* **BRIEF**: Write out again only the lines that run from the start of the entries to the line containing "(216, 265) none", both included.

━━━━━ RECORDS SUPPLIED ━━━━━

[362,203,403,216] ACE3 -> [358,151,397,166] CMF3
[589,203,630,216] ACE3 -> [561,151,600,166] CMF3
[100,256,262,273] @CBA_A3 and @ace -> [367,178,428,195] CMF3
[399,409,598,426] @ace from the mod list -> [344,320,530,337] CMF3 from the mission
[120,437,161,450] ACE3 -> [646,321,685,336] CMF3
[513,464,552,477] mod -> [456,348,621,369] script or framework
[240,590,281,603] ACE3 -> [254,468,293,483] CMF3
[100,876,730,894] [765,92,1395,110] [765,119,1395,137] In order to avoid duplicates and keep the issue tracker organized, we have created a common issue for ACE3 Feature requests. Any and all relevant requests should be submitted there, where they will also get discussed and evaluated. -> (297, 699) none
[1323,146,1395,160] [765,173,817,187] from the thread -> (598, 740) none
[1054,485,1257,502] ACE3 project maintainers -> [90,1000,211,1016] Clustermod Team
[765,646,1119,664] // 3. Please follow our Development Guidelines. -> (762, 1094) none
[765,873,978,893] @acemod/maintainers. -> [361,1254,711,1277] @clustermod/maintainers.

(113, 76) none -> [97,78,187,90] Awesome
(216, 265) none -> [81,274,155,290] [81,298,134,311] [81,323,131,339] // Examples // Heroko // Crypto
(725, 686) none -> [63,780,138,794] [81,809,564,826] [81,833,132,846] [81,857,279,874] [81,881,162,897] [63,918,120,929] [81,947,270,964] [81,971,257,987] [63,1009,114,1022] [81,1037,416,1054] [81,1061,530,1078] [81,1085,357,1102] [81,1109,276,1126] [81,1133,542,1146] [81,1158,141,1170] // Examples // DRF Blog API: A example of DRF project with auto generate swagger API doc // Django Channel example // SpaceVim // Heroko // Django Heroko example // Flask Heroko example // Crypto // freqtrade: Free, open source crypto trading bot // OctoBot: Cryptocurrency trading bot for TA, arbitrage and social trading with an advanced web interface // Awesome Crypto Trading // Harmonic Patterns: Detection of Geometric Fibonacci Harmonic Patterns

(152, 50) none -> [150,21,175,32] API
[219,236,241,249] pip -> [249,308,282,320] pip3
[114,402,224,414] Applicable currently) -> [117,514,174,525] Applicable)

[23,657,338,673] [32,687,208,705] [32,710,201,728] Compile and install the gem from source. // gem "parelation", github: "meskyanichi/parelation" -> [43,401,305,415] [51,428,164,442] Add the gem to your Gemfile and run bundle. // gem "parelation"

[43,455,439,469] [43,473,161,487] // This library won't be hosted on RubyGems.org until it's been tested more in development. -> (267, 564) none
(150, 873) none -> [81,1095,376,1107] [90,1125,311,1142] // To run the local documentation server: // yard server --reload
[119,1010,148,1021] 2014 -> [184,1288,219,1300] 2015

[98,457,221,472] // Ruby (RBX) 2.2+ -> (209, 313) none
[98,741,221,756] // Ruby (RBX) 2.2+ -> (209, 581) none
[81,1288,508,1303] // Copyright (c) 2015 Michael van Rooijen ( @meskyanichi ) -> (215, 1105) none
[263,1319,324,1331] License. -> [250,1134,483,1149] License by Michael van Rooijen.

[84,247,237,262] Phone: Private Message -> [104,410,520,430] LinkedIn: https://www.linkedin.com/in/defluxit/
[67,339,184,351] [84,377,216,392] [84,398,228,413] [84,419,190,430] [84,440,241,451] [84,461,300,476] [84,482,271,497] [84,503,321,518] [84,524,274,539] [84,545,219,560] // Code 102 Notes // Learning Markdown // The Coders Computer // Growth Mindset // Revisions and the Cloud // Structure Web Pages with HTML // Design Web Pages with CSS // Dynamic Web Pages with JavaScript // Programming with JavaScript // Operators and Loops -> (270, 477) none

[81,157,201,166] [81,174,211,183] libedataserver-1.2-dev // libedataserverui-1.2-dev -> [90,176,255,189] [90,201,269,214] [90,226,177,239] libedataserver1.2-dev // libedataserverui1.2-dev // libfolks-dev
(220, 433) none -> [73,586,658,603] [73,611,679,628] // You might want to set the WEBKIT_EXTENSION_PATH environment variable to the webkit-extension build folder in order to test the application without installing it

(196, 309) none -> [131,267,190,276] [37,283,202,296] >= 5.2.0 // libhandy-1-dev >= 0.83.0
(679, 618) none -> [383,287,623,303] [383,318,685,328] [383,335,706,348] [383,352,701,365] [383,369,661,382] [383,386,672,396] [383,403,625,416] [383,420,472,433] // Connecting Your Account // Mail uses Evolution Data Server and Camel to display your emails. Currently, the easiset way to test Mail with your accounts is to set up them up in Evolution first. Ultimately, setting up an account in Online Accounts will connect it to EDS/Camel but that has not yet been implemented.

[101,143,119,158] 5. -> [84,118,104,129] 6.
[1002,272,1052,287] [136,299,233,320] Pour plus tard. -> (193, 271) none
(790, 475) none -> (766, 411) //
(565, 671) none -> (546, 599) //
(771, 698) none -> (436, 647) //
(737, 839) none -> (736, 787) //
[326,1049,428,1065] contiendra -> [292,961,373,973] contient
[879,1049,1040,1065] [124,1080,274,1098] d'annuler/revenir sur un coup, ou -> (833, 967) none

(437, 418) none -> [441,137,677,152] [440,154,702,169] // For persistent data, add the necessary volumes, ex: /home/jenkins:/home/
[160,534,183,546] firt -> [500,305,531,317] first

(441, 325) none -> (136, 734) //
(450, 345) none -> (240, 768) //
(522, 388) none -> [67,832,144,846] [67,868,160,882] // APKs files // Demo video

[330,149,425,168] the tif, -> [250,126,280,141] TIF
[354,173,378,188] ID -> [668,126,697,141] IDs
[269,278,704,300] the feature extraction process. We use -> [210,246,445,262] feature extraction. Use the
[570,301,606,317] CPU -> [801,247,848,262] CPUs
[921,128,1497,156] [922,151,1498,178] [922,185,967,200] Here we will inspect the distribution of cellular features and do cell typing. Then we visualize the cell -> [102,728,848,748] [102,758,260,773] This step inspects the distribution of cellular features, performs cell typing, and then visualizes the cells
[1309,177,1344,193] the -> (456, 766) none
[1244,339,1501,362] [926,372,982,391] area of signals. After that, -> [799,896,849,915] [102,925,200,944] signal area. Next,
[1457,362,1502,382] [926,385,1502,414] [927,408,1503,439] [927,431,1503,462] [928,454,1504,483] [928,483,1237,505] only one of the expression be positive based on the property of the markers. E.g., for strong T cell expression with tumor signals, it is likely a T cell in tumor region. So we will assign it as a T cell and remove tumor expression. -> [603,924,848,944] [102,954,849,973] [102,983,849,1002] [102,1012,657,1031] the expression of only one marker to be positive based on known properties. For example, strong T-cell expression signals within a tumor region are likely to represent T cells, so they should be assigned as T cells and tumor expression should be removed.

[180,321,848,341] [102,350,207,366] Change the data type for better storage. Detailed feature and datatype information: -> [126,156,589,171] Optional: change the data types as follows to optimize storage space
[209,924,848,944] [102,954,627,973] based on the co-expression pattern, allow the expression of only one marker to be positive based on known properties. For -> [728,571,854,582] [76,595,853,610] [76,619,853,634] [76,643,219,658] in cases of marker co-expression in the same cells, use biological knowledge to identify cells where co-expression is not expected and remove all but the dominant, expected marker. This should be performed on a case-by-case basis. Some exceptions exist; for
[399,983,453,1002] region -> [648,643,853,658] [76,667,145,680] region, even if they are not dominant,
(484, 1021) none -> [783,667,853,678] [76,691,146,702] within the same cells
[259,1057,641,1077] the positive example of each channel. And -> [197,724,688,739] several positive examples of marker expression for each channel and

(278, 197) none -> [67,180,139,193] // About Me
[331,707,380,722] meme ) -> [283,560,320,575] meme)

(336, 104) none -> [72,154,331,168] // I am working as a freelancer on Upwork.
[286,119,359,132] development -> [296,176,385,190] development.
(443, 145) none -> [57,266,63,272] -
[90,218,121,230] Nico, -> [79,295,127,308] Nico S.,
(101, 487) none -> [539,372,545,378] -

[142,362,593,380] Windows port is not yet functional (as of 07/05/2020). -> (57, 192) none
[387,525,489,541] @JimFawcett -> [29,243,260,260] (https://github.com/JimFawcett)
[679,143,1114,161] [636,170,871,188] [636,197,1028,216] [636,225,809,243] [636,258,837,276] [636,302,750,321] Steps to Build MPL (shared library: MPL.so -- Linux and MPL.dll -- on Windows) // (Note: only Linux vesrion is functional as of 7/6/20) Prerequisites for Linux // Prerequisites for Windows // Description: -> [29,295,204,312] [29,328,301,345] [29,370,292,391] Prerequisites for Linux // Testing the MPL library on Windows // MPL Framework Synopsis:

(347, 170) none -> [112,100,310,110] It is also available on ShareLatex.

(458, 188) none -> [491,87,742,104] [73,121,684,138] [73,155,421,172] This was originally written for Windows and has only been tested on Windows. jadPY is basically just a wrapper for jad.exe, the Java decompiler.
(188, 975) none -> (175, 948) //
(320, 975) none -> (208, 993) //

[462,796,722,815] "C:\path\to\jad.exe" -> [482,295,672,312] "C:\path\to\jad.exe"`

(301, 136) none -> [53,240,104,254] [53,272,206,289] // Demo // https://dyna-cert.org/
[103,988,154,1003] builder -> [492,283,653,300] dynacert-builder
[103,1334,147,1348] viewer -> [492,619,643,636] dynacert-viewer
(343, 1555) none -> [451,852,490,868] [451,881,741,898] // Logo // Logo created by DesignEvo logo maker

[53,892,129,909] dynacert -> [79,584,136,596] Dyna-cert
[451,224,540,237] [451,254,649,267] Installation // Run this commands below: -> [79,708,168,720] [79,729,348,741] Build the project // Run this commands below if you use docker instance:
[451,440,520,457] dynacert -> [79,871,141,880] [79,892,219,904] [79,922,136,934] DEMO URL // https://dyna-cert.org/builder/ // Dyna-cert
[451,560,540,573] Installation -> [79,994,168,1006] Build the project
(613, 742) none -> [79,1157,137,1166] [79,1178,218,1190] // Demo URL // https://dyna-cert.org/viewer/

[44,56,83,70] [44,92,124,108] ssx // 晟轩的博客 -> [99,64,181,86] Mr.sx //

━━━━━

* **EXERCISE RESPONSE**:
[362,203,403,216] ACE3 -> [358,151,397,166] CMF3
[589,203,630,216] ACE3 -> [561,151,600,166] CMF3
[100,256,262,273] @CBA_A3 and @ace -> [367,178,428,195] CMF3
[399,409,598,426] @ace from the mod list -> [344,320,530,337] CMF3 from the mission
[120,437,161,450] ACE3 -> [646,321,685,336] CMF3
[513,464,552,477] mod -> [456,348,621,369] script or framework
[240,590,281,603] ACE3 -> [254,468,293,483] CMF3
[100,876,730,894] [765,92,1395,110] [765,119,1395,137] In order to avoid duplicates and keep the issue tracker organized, we have created a common issue for ACE3 Feature requests. Any and all relevant requests should be submitted there, where they will also get discussed and evaluated. -> (297, 699) none
[1323,146,1395,160] [765,173,817,187] from the thread -> (598, 740) none
[1054,485,1257,502] ACE3 project maintainers -> [90,1000,211,1016] Clustermod Team
[765,646,1119,664] // 3. Please follow our Development Guidelines. -> (762, 1094) none
[765,873,978,893] @acemod/maintainers. -> [361,1254,711,1277] @clustermod/maintainers.

(113, 76) none -> [97,78,187,90] Awesome
(216, 265) none -> [81,274,155,290] [81,298,134,311] [81,323,131,339] // Examples // Heroko // Crypto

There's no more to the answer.